今回の富士のレースは、予選でポールシッターとは僅差の2位を取れて、ファンの方々も喜んでくれましたし私たちの士気も上がりました。決勝では最初のピット作業まで順調に走っていましたが、井口から山内に代わってからエンジンに異常が出始めました。ただラップタイムも落ちていなかったのですが、突然白煙を噴いてパワーがなくなり折り返しを過ぎた55周目のダンロップコーナー先でクルマを停める結果になりました。応援してくださった大勢のファンの方々にも申し訳ない気持ちでいっぱいです。チームの雰囲気も非常に明るくなっていただけにですね。

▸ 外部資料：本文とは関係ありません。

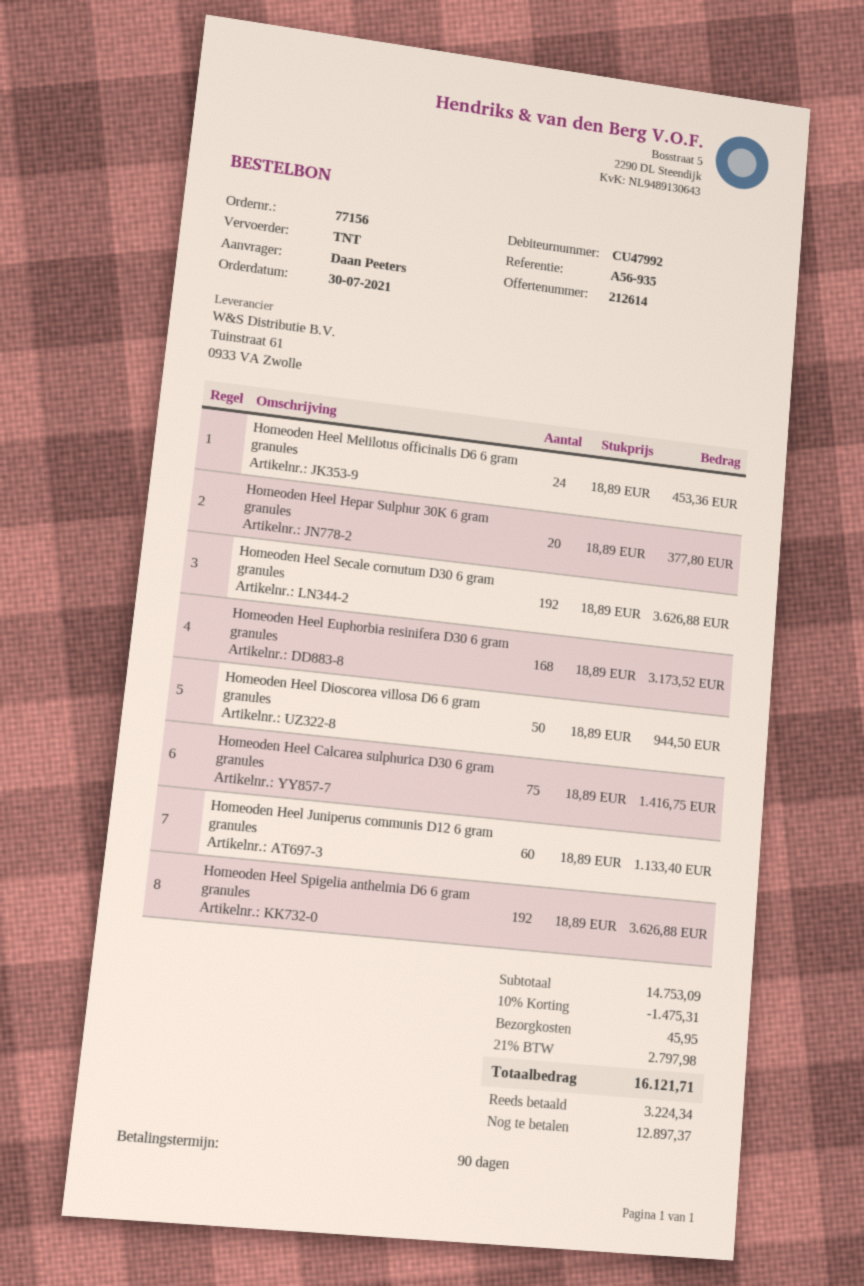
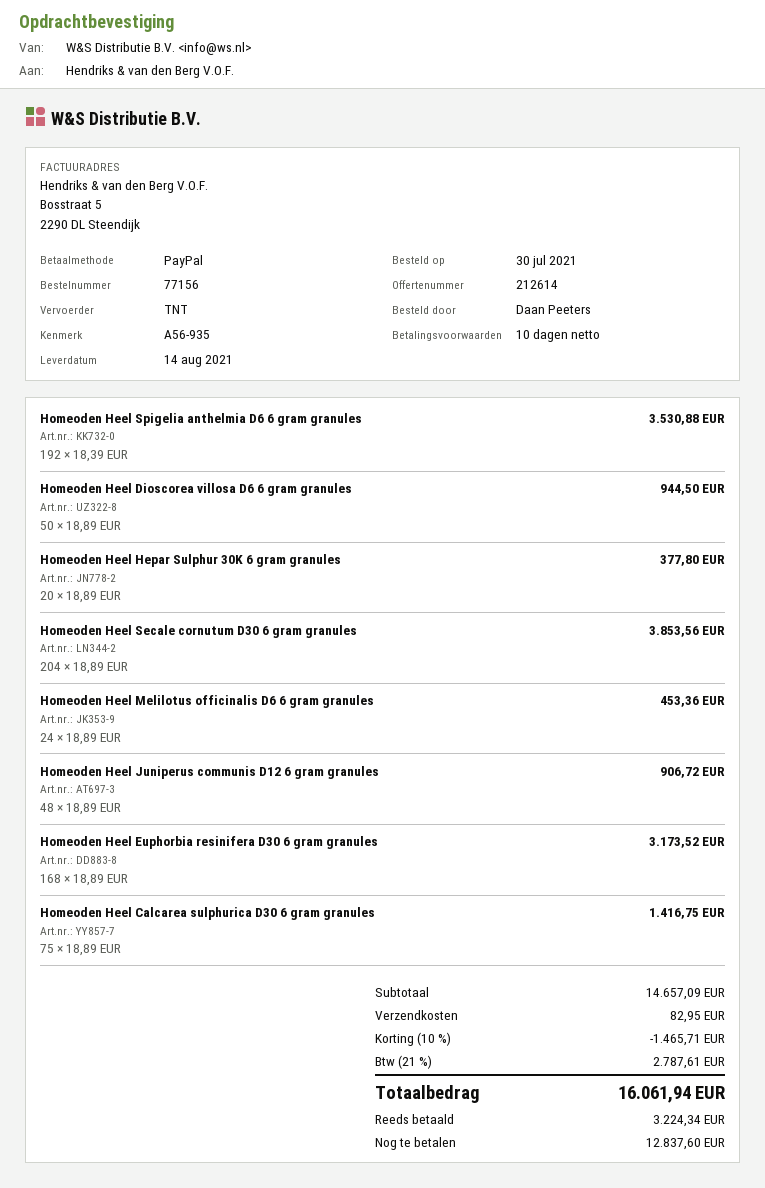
payment terms: 90 days -> 10 days
Homeoden Heel Secale cornutum D30 6 gram granules: 192 x 18.89 = 3626.88 -> 204 x 18.89 = 3853.56
Homeoden Heel Juniperus communis D12 6 gram granules: 60 x 18.89 = 1133.40 -> 48 x 18.89 = 906.72
Homeoden Heel Spigelia anthelmia D6 6 gram granules: 192 x 18.89 = 3626.88 -> 192 x 18.39 = 3530.88
subtotal: 14753.09 -> 14657.09
discount: 10% = 1475.31 -> 10% = 1465.71
shipping: 45.95 -> 82.95
tax: 21% = 2797.98 -> 21% = 2787.61
total: 16121.71 -> 16061.94
balance: 12897.37 -> 12837.60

BRZ GT300は非力な2リットルターボエンジンを搭載しており、SUPER GTではパワー的にストレートスピードには厳しいものがありました。それでレースで勝つために、それまで得意としていたコーナリングスピードを伸ばす方向でやってきました。しかしそれだけでは勝てないということが分かりました。クルマ自体は低重心なシンメトリカルボクサーエンジンを搭載していますから、コーナリングスピードに長けている。しかしストレートでライバル勢に簡単に抜かれるというのは、見ているファンの方々にも運転しているドライバーにも良くありませんしレースになりません。

ですから、コーナーはそのままでストレートを速くしようと、低ドラッグ仕様のエアロを作りました。エンジンの改良も”乾いたタオルを絞る”つもりでやってきました。それで今回の予選2位という結果が出ました。ストレートスピードはトップではなかったものの、それに近いものが出ました。ドライバーもストレートで簡単に抜かれなくなったことで、精神的に楽になったと思います。

BRZ GT300に搭載しているEJ20エンジンは、1990年代のWRC(世界ラリー選手権)からノウハウを重ねて既に改良し尽くしたエンジンです。重箱の隅をつついて、まだやり残した部分もあるのではないかとさらに詰めていった結果が、もしかしたら今回のトラブルの原因なのかもしれません。良かれと思ってやった結果が、レースで戦える品質になっていないのかもしれません。最近はテストを含めトラブルが起きることが多く、満足に走れていればもっと進化していると思うのですが、正直トラブルが多いですね。
次の鈴鹿ですが、コースはコーナーも多く元々得意とするサーキットです。前回のGT合同テストでもタイムは良かったですから、ドライバーもスタッフも好感触を持って臨みます。ここで力を発揮できれば表彰台も狙えると思っています。というか、今回逃したらいつやるんだという気持ちです。鈴鹿用のエンジンも準備していますが、きちんと対策を施して鈴鹿入りしたいと思っています。